**Data supplied:**

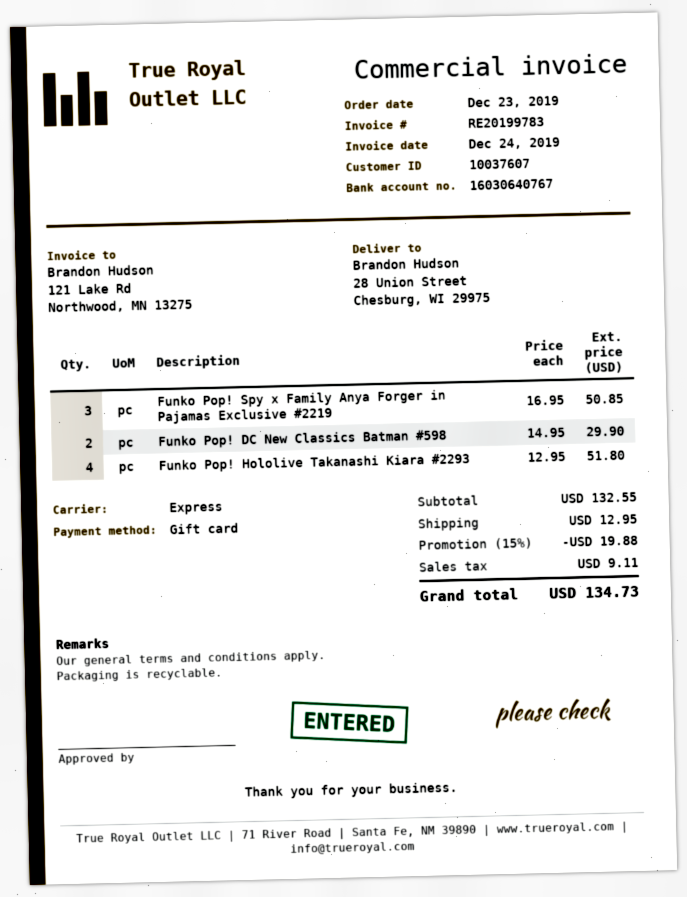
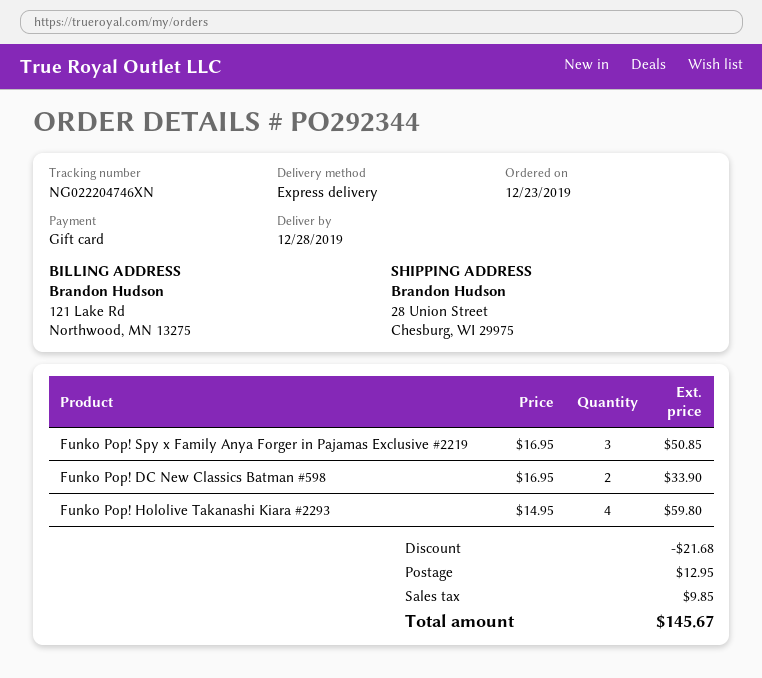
Funko Pop! DC New Classics Batman #598: 2 x 14.95 = 29.90 -> 2 x 16.95 = 33.90
Funko Pop! Hololive Takanashi Kiara #2293: 4 x 12.95 = 51.80 -> 4 x 14.95 = 59.80
discount: 19.88 -> 21.68
tax: 9.11 -> 9.85
total: 134.73 -> 145.67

**Exercise directions:** Reply with one number only: how many lines of the listing hold "Funko"?

**Task response:** 2